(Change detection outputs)
>>>>>

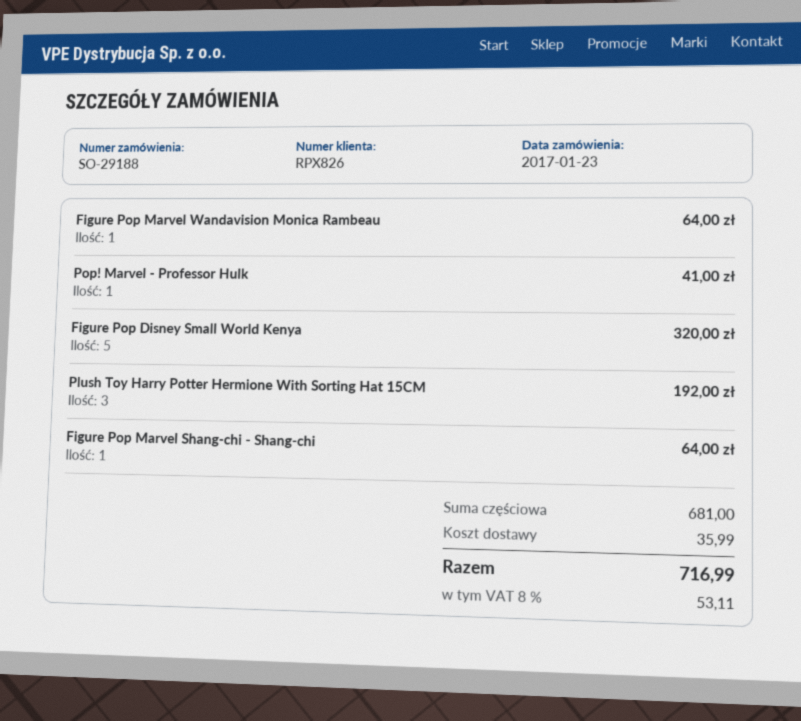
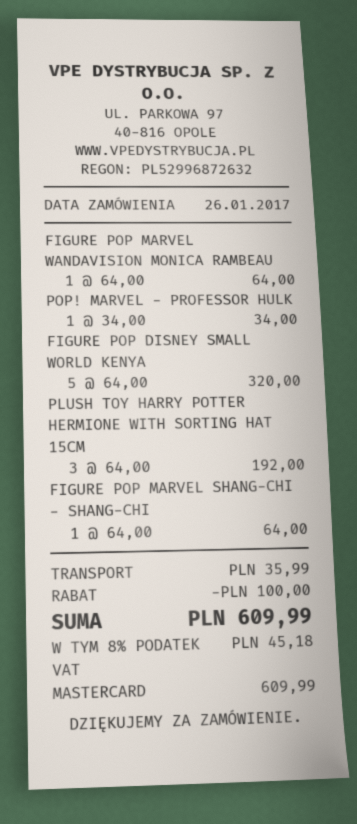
order date: 2017-01-23 -> 2017-01-26
Pop! Marvel - Professor Hulk: 1 for 41.00 -> 1 for 34.00
discount: none -> 100.00
tax: 8% = 53.11 -> 8% = 45.18
total: 716.99 -> 609.99

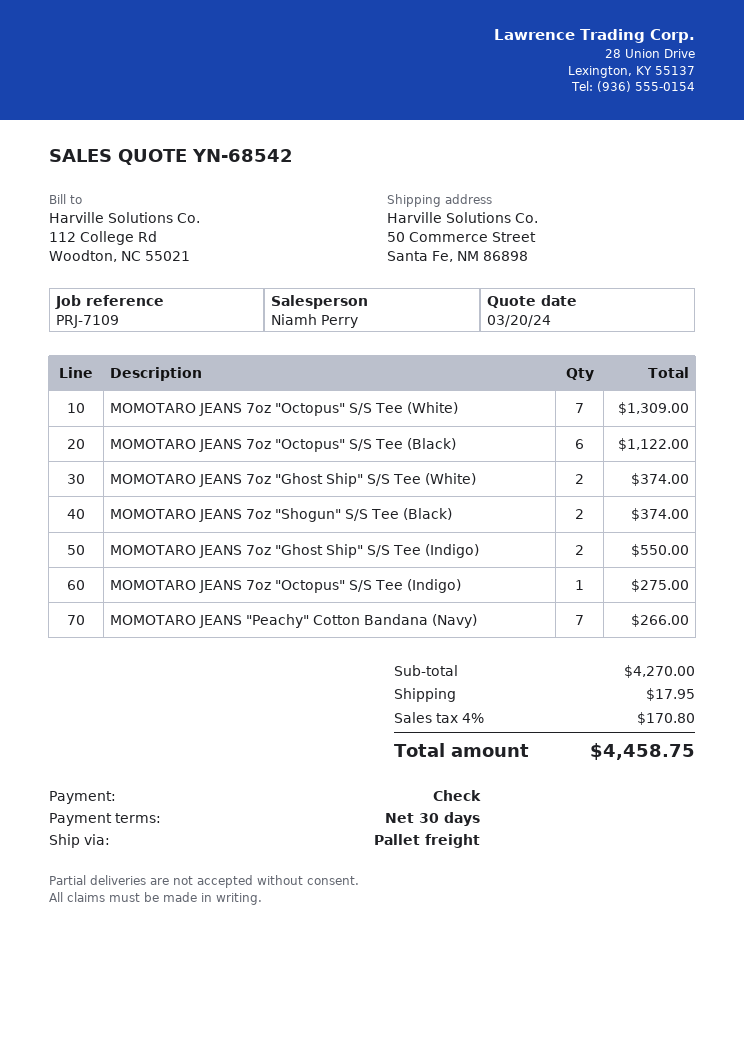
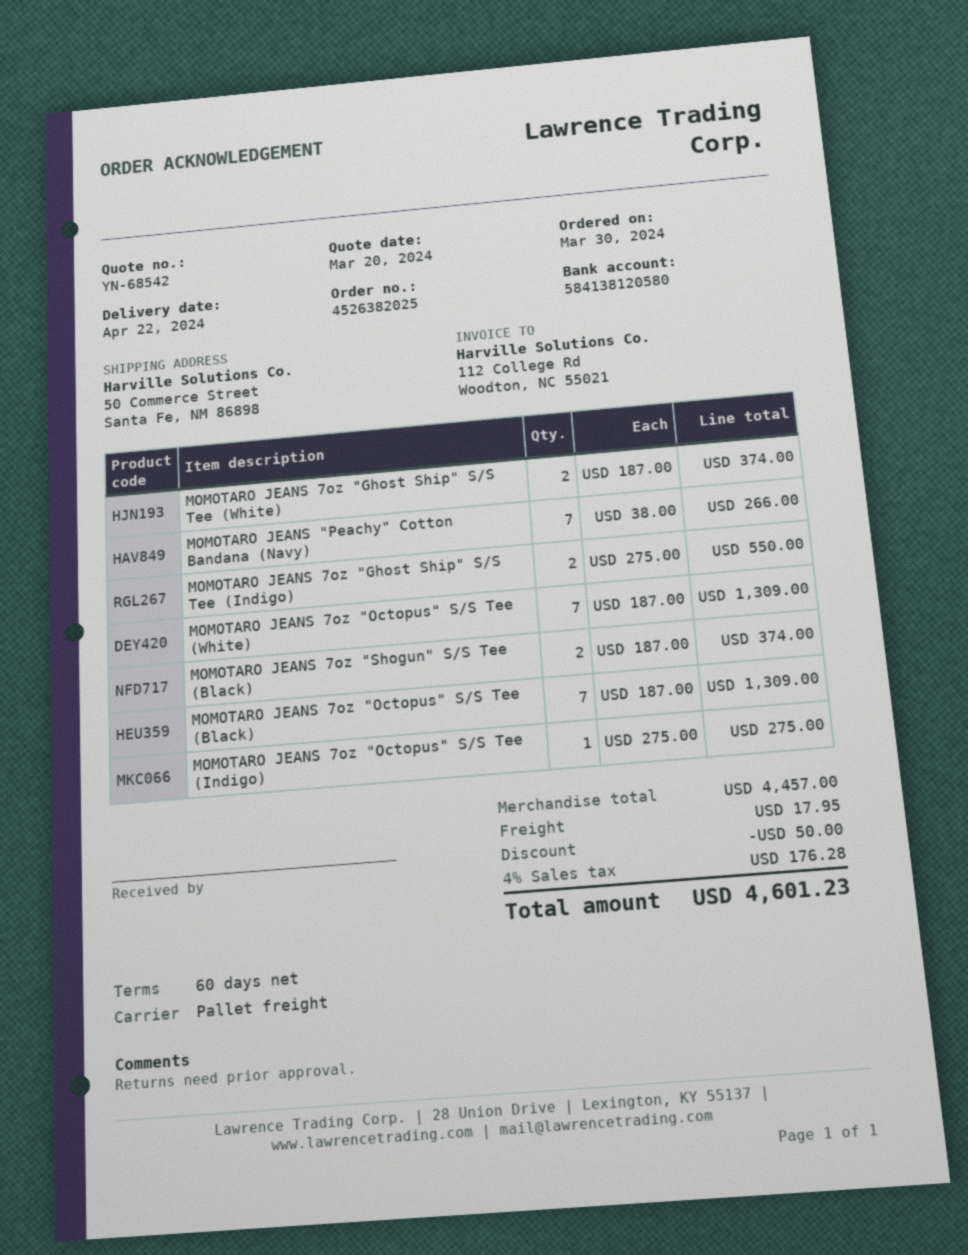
payment terms: 30 days -> 60 days
MOMOTARO JEANS 7oz "Octopus" S/S Tee (Black): 6 for 1122.00 -> 7 for 1309.00
subtotal: 4270.00 -> 4457.00
discount: none -> 50.00
tax: 4% = 170.80 -> 4% = 176.28
total: 4458.75 -> 4601.23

<<<<<

▸ Assignment:
Please report every line among the entries that includes "discount".

▸ Solution to the problem:
discount: none -> 100.00
discount: none -> 50.00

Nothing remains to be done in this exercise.